Cuba's 500,000 Layoffs Could Lead to Social Unrest

Castro wants more private enterprise

Cuba announced Monday it will cast off at least half a million state employees by mid-2011 and reduce restrictions on private enterprise to help them find new jobs -- the most dramatic step yet in President Raul Castro's push to radically remake employment on the communist-run island.

The layoffs will start immediately and continue through the first half of next year, according to the nearly 3 million-strong Cuban Workers Confederation -- the only labor union allowed by the
government.

To soften the blow, it said the government would increase private-sector job opportunities, including allowing more Cubans to become self-employed, forming cooperatives run by employees rather than government administrators and increasing private control of
state land, businesses and infrastructure through long-term leases.

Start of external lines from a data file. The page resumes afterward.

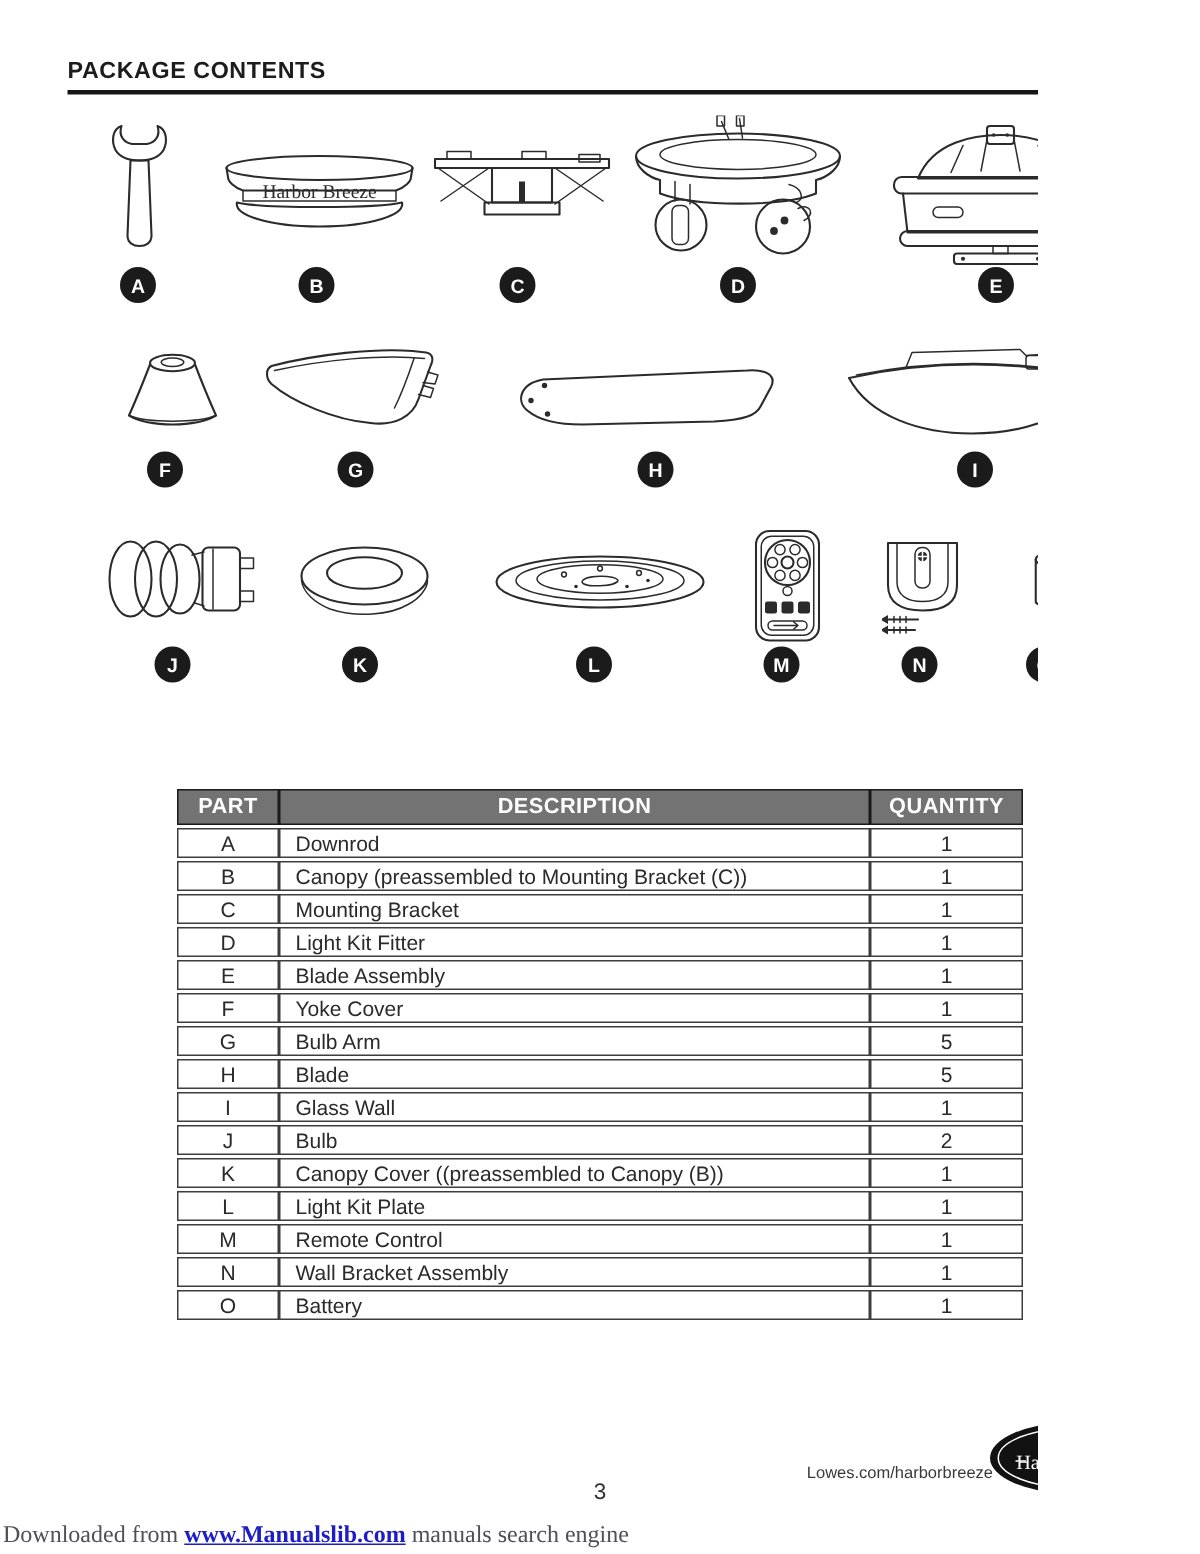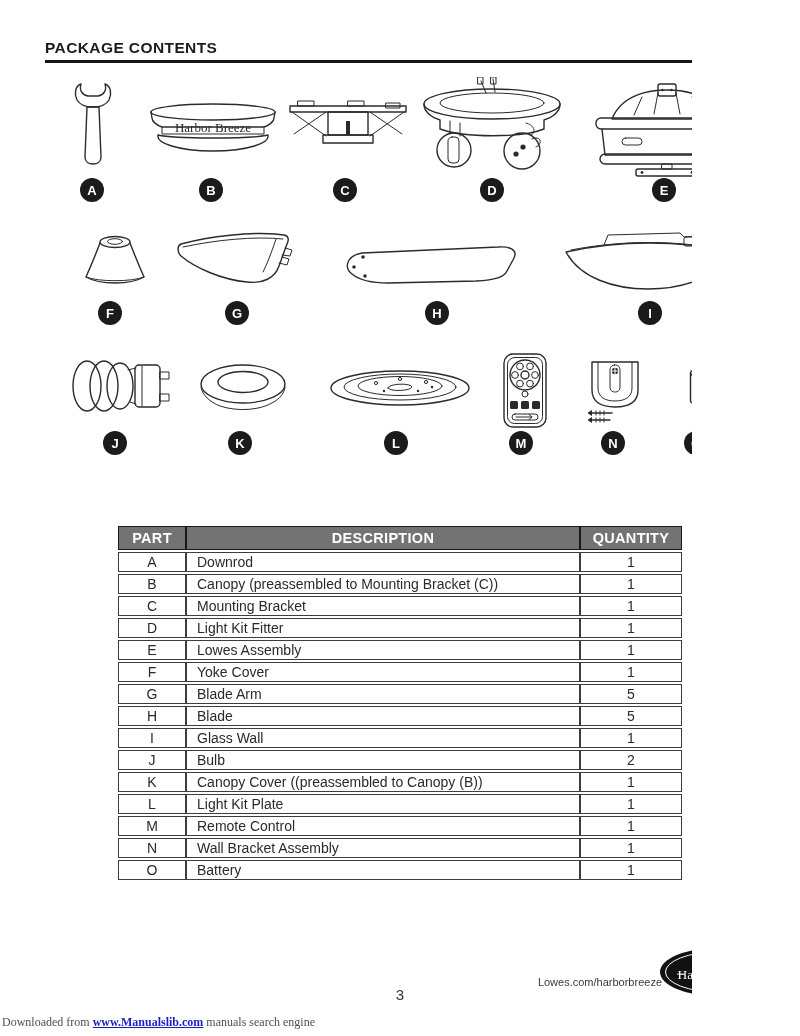--- a/index.html
+++ b/index.html
@@ -283,7 +283,7 @@
         </tr>
       <tr>
           <td class="part-cell">E</td>
-          <td class="desc-cell">Lowes Assembly</td>
+          <td class="desc-cell">Blade Assembly</td>
           <td class="qty-cell">1</td>
         </tr>
       <tr>

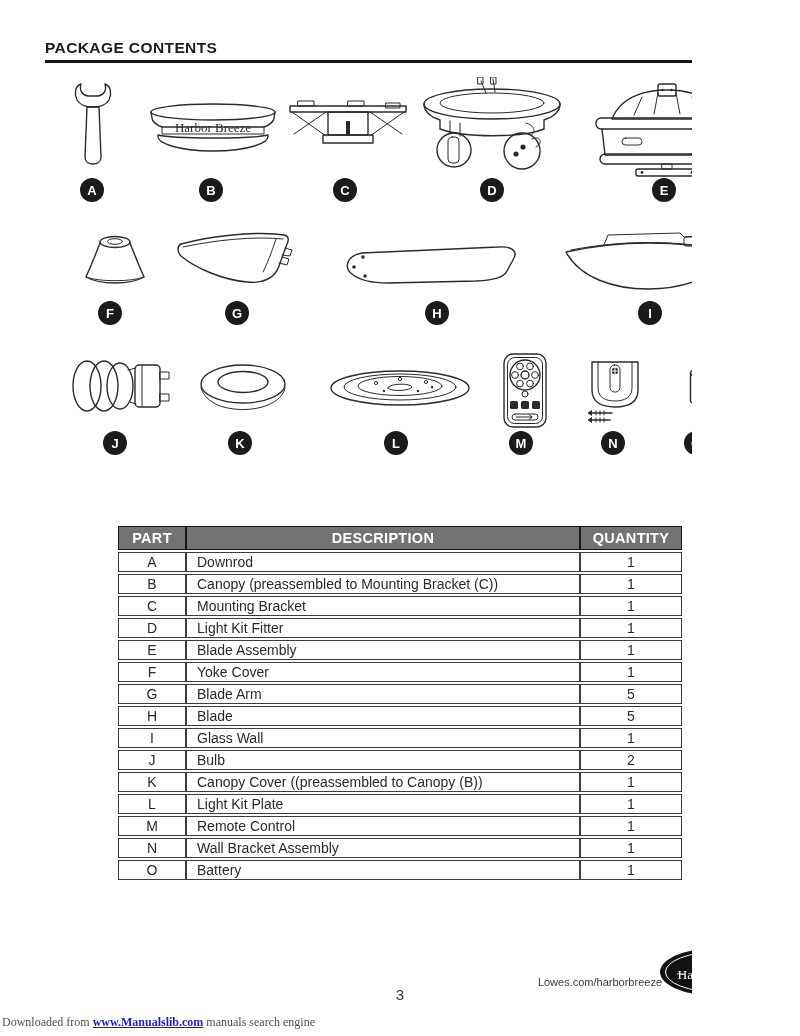--- a/index.html
+++ b/index.html
@@ -293,7 +293,7 @@
         </tr>
       <tr>
           <td class="part-cell">G</td>
-          <td class="desc-cell">Blade Arm</td>
+          <td class="desc-cell">Bulb Arm</td>
           <td class="qty-cell">5</td>
         </tr>
       <tr>

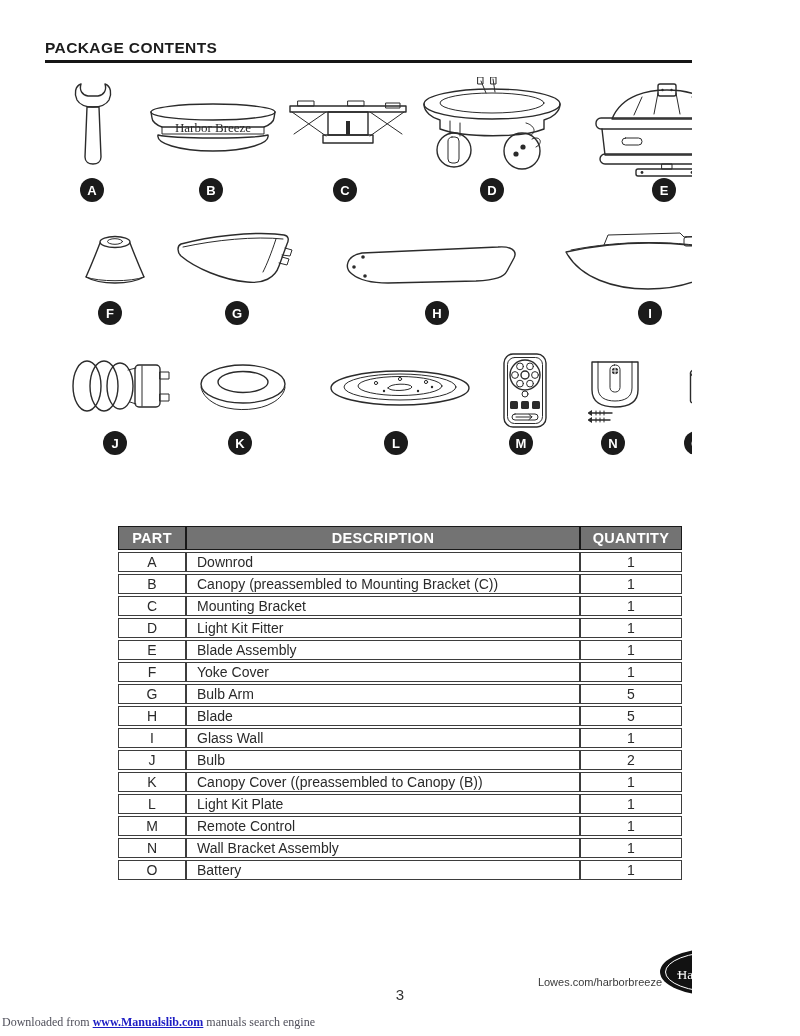--- a/index.html
+++ b/index.html
@@ -29,7 +29,7 @@
   .footer-logo { position:absolute; left:658px; top:947px; width:118px; height:50px; }
   .page-number { position:absolute; left:380px; top:986px; width:40px; text-align:center; font-size:15px; color:#333; }
 
-  .watermark { position:absolute; left:2px; top:1015px; font-family:"Liberation Serif", serif; font-size:12px; color:#4f4f5a; }
+  .watermark { position:absolute; left:2px; top:1015px; font-family:"Liberation Serif", serif; font-size:16px; color:#4f4f5a; }
   .watermark a { color:#1d1dc4; font-weight:bold; }
 
   .ink { stroke:#2b2b2b; fill:none; stroke-width:1.4; stroke-linejoin:round; stroke-linecap:round; }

"Work in what?," Andy Gomez of the University of Miami's Institute for Cuban Studies wonders. "[The government is] telling these guys to work, work in what? Set up a barber shop? There's no structure."

The union did not say which parts of the economy would be retooled to allow for more private enterprise. The union said that the state would only continue to employee people in "indispensable" areas where the labor force is historically insufficient, such as in farming, construction, industry, law enforcement and education.

"Our state cannot and should not continue supporting businesses, production entities and services with inflated payrolls," the union said, "and losses that hurt our economy are ultimately counterproductive, creating bad habits and distorting worker conduct."

It added that Cuba would overhaul its labor structure and salary systems since it will "no longer be possible to apply a formula of protecting and subsidizing salaries on an unlimited basis to
workers."

Instead, Cubans will soon be "paid according to results," it said, though few details were provided. Castro has said repeatedly he sought to reform the pay system to hold workers accountable for their production, but the changes have been slow in coming.

Currently, the state employs 95 percent of the official work force. Unemployment last year was 1.7 percent and hasn't risen above 3 percent in eight years -- but that ignores thousands of
Cubans who aren't looking for jobs that pay monthly salaries worth only $20 a month on average.

In exchange for the low salaries, the state provides free education and health care and heavily subsidizes housing, transportation and basic food.

Gomez says that while this new development may not persuade Cubans to flee to the U.S., something has to give. 

"Social unrest," Gomez suggests may be coming soon. "First [the state] can't provide breakfast and lunch for their employees, now they're laying off half a million people? Wow. It indicates the predicament that the Cuban economy is in."